Cover Double, Triple, and (formerly) Quadruple: Risk Taking and Cover Design

I haven’t done a cover double post in quite a while, but here’s one. Let me start at the beginning because this cover has had a journey to it. 

Sourcebooks unveiled this as the cover for Juliana Stone’s Boys Like You at the end of last year or beginning of this year. It’s cute, but it’s not necessarily remarkable. It looks like a light romance title. But that cover didn’t last long, and instead, Sourcebooks took it in a new direction:

This cover tells an entirely different story. It might still be a romance, but it doesn’t look as light as the previous cover. The redesign definitely fits into the trend of text and image driven covers that are becoming the new dominant look in YA (almost to the point those all look the same too). 

The book’s description (via WorldCat): When Monroe Blackwell, who is spending the summer at her grandmother’s Louisiana bed-and-breakfast, meets Nathan Everets, who has a court-appointed job there, they share, and begin to recover from, their respective feelings of loss and guilt.

I don’t think either cover quite nails it via description alone. The tag line, which changed a little bit between cover redesigns, does a pretty good job capturing it, but I’m not sure where the guitar fits in in the new look and for the old one, it might just look too lighthearted. 

Stone’s book comes out May 6. 

Let’s return to that first cover iteration, though. That stock image is going to get quite a bit of play elsewhere, even though it didn’t end up being used for Boys Like You

Kat Spears’s debut novel Sway will get the stock image. The title and the author placement are exactly the same as they were in Stone’s book, too. Again, there’s the feeling of a lighthearted romance here, despite the fact the tagline conveys something different.

Because Sway doesn’t come out until September 16, there’s not yet a description up in WorldCat, but here’s the lengthier one from Goodreads:

High school senior Jesse Alderman, or Sway as he’s known, could sell hell to a bishop.  He also specializes in getting things people want—term papers, a date with the prom queen, fake IDs.  It’s all business with Jesse.  He has few close friends and he never lets emotions get in the way.

But when Ken, captain of the football team, leading candidate for homecoming king, and all around jerk, hires Jesse to help him win the heart of the angelic Bridget Smalley, Jesse finds himself feeling all sorts of things.  While following Bridget and learning the intimate details of her life, he falls helplessly in love for the very first time. He also finds himself in an accidental friendship with Bridget’s younger brother who’s belligerent and self-pitying after spending a lifetime dealing with cerebral palsy.  Suddenly Jesse is visiting old folks at a nursing home in order to run into Bridget, and offering his time to help the less fortunate, all the while developing a bond with this young man who idolizes him.  The tinman really does have a heart after all. 

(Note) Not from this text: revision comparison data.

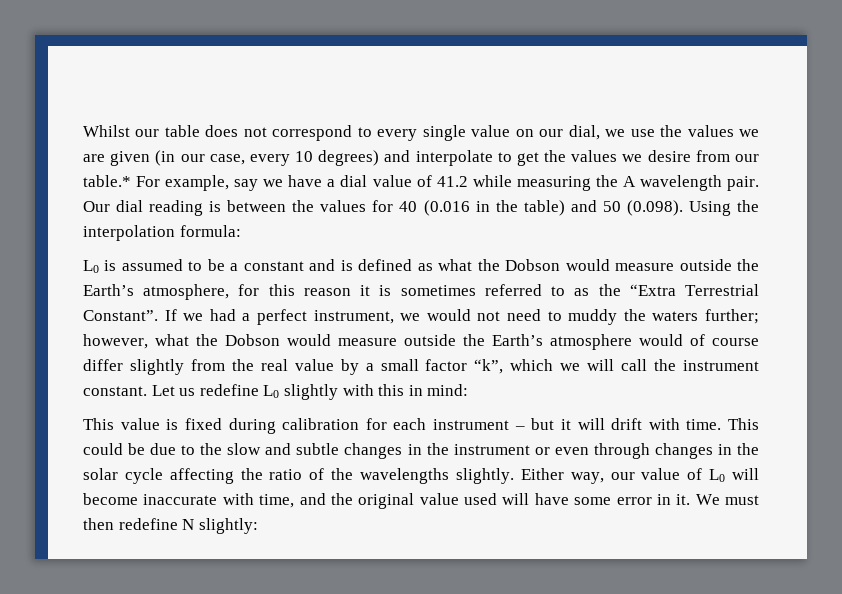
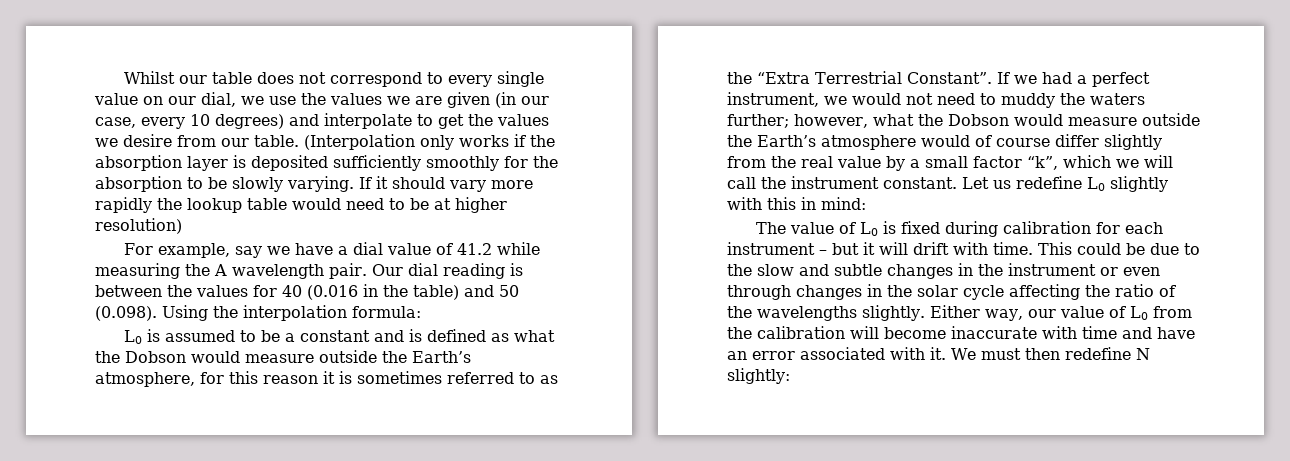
- Whilst our table does not correspond to every single value on our dial, we use the values we are given (in our case, every 10 degrees) and interpolate to get the values we desire from our table.* For example, say we have a dial value of 41.2 while measuring the A wavelength pair.
+ Whilst our table does not correspond to every single value on our dial, we use the values we are given (in our case, every 10 degrees) and interpolate to get the values we desire from our table. (Interpolation only works if the absorption layer is deposited sufficiently smoothly for the absorption to be slowly varying. If it should vary more rapidly the lookup table would need to be at higher resolution)
+ For example, say we have a dial value of 41.2 while measuring the A wavelength pair.
- This value is fixed during calibration for each instrument – but it will drift with time.
+ The value of L0 is fixed during calibration for each instrument – but it will drift with time.
- Either way, our value of L0 will become inaccurate with time, and the original value used will have some error in it.
+ Either way, our value of L0 from the calibration will become inaccurate with time and have an error associated with it.

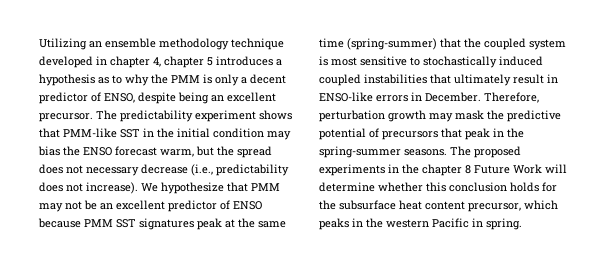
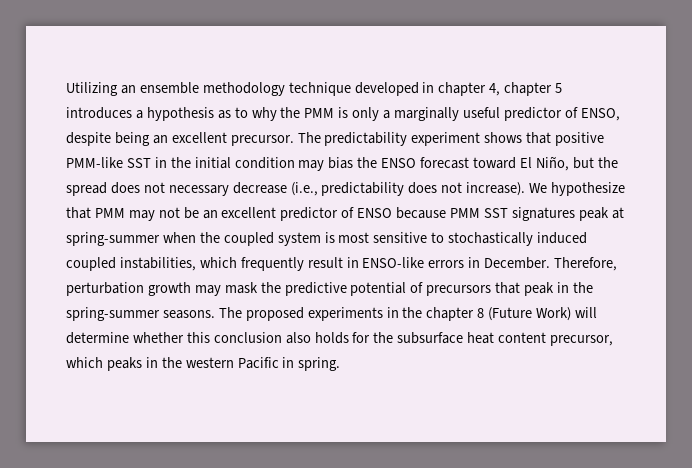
- Utilizing an ensemble methodology technique developed in chapter 4, chapter 5 introduces a hypothesis as to why the PMM is only a decent predictor of ENSO, despite being an excellent precursor.
+ Utilizing an ensemble methodology technique developed in chapter 4, chapter 5 introduces a hypothesis as to why the PMM is only a marginally useful predictor of ENSO, despite being an excellent precursor.
- The predictability experiment shows that PMM-like SST in the initial condition may bias the ENSO forecast warm, but the spread does not necessary decrease (i.e., predictability does not increase).
+ The predictability experiment shows that positive PMM-like SST in the initial condition may bias the ENSO forecast toward El Niño, but the spread does not necessary decrease (i.e., predictability does not increase).
- We hypothesize that PMM may not be an excellent predictor of ENSO because PMM SST signatures peak at the same time (spring-summer) that the coupled system is most sensitive to stochastically induced coupled instabilities that ultimately result in ENSO-like errors in December.
+ We hypothesize that PMM may not be an excellent predictor of ENSO because PMM SST signatures peak at spring-summer when the coupled system is most sensitive to stochastically induced coupled instabilities, which frequently result in ENSO-like errors in December.
- The proposed experiments in the chapter 8 Future Work will determine whether this conclusion holds for the subsurface heat content precursor, which peaks in the western Pacific in spring.
+ The proposed experiments in the chapter 8 (Future Work) will determine whether this conclusion also holds for the subsurface heat content precursor, which peaks in the western Pacific in spring.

A Cyrano De Bergerac story with a modern twist, Sway is told from Jesse’s point of view with unapologetic truth and biting humor. His observations about the world around him are untempered by empathy or compassion–until Bridget’s presence in his life forces him to confront his quiet devastation over a life changing event a year earlier and maybe, just maybe, feel SOMEthing, again.

It’s a male point of view, though from the cover, I’d never quite get that. I like that my expectations are bucked like that, but I wonder how much the cover image conveys what the story looks to be about. It’s a fairly generic image that suggests light romance, and I’m not sure if that’s what the book is about. 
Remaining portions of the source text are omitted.